■ **How to complete this task**
Show every line of the data below that includes the word "strip".

◇ ◇ ◇

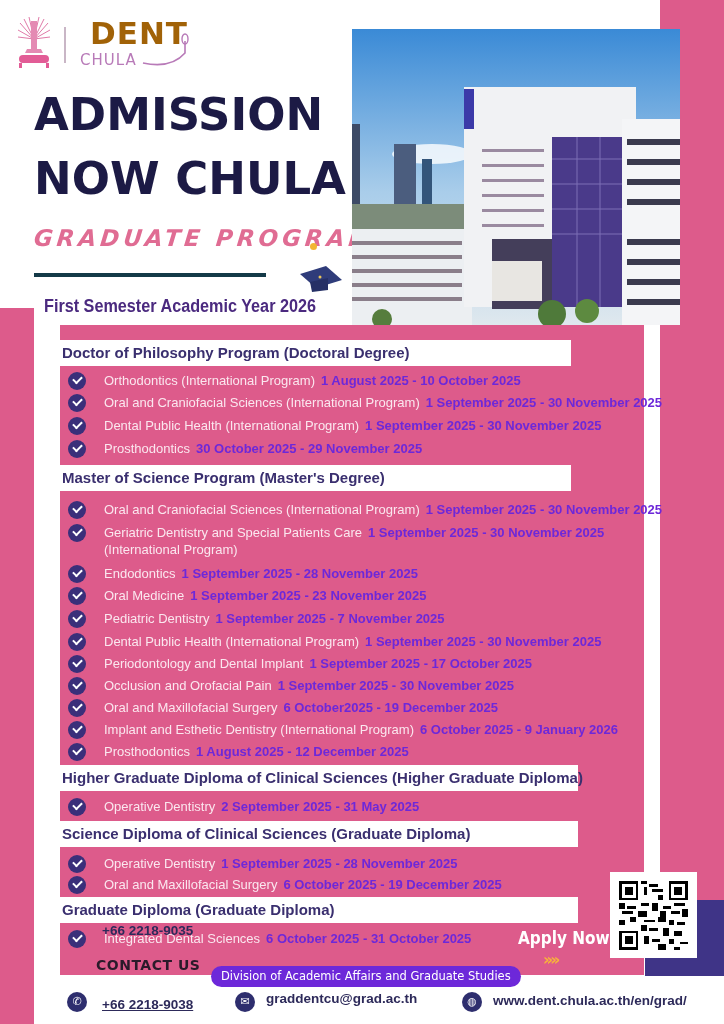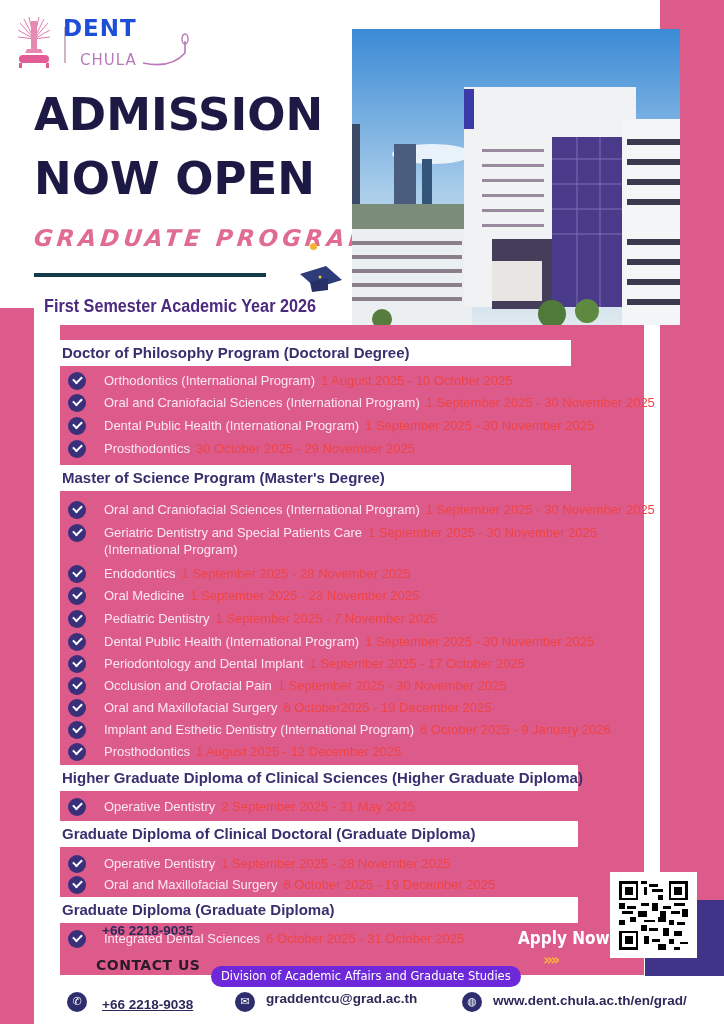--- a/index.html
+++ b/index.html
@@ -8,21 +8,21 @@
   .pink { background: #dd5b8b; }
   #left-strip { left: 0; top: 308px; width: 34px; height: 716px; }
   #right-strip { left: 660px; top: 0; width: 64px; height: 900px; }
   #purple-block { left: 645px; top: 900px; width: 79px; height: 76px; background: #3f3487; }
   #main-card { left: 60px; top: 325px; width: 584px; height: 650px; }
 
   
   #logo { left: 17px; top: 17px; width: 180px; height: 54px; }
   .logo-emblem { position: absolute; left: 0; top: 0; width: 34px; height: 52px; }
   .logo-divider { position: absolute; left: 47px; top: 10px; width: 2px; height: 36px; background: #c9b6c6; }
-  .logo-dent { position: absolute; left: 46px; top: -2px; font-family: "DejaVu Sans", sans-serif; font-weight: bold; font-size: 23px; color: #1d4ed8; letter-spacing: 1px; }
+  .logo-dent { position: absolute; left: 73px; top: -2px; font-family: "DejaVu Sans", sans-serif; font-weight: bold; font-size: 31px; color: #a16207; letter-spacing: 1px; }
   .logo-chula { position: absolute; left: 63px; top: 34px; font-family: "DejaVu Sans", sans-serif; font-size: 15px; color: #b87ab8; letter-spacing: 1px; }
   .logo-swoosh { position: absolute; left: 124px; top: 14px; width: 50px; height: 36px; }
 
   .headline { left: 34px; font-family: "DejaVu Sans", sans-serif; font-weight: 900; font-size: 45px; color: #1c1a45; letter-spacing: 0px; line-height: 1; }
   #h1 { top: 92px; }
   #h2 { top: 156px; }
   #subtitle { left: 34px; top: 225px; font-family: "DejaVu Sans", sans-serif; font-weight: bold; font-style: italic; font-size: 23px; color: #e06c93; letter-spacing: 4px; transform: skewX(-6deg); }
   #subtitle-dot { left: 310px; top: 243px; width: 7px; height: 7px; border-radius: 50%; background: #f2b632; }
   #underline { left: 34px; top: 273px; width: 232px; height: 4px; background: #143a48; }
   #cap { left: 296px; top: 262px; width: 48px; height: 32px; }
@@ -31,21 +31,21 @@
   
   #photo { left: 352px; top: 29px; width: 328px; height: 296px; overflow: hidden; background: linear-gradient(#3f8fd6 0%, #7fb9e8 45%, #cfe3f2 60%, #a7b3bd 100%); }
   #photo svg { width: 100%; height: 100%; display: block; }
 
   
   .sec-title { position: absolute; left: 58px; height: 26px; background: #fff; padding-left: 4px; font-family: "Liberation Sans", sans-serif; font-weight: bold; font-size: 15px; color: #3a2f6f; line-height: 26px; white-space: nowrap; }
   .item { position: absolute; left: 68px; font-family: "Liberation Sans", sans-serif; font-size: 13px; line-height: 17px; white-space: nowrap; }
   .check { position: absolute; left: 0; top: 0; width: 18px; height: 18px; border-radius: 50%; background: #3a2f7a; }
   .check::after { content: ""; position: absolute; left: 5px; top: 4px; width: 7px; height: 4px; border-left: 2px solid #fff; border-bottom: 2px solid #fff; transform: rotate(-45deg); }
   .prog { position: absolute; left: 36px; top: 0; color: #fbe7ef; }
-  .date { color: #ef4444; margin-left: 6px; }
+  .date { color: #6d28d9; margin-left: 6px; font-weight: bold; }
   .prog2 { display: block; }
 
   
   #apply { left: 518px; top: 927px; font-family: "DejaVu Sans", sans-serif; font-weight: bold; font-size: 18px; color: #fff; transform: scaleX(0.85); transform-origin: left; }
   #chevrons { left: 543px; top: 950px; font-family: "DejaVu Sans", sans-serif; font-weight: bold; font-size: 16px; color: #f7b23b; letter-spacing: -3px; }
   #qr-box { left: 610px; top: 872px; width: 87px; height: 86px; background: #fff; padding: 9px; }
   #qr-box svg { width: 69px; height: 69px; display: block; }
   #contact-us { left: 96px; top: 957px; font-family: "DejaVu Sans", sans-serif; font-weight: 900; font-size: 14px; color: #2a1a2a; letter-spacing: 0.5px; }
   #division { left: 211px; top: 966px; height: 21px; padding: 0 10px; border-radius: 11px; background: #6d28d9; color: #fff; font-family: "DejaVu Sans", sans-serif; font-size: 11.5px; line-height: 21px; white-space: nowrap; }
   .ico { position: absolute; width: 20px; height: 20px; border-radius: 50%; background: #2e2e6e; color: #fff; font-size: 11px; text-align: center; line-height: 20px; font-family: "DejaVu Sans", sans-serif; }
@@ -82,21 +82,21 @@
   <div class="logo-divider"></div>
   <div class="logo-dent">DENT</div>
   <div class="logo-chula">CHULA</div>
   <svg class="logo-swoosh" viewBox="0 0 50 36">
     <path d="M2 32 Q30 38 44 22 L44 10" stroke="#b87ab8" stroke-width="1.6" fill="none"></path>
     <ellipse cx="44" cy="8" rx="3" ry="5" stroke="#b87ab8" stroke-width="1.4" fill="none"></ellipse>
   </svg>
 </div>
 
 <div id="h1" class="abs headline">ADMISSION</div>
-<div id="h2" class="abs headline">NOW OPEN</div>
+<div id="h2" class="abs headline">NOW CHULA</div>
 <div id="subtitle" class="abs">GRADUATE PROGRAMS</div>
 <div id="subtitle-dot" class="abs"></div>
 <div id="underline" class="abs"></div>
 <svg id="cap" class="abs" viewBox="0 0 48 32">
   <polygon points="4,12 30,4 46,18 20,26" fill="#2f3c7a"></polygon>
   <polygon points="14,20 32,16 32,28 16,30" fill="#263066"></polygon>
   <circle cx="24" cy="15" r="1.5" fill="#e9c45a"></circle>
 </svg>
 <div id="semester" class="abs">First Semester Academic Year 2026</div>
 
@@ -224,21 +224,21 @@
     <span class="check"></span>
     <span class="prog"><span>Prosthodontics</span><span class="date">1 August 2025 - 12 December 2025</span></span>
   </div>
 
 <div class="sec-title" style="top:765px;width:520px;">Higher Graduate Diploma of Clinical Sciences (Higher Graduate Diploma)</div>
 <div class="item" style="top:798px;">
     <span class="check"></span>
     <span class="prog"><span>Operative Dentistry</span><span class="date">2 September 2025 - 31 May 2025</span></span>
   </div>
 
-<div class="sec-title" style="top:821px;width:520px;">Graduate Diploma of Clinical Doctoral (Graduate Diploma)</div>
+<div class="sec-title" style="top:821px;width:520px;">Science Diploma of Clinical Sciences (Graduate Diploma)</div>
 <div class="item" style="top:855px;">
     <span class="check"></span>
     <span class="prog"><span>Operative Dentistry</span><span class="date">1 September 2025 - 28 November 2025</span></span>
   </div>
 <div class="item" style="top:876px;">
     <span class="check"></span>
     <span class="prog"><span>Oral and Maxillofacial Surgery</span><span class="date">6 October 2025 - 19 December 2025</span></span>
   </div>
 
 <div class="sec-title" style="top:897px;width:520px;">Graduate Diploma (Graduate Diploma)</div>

◇ ◇ ◇

■ **Response below**
   #left-strip { left: 0; top: 308px; width: 34px; height: 716px; }
   #right-strip { left: 660px; top: 0; width: 64px; height: 900px; }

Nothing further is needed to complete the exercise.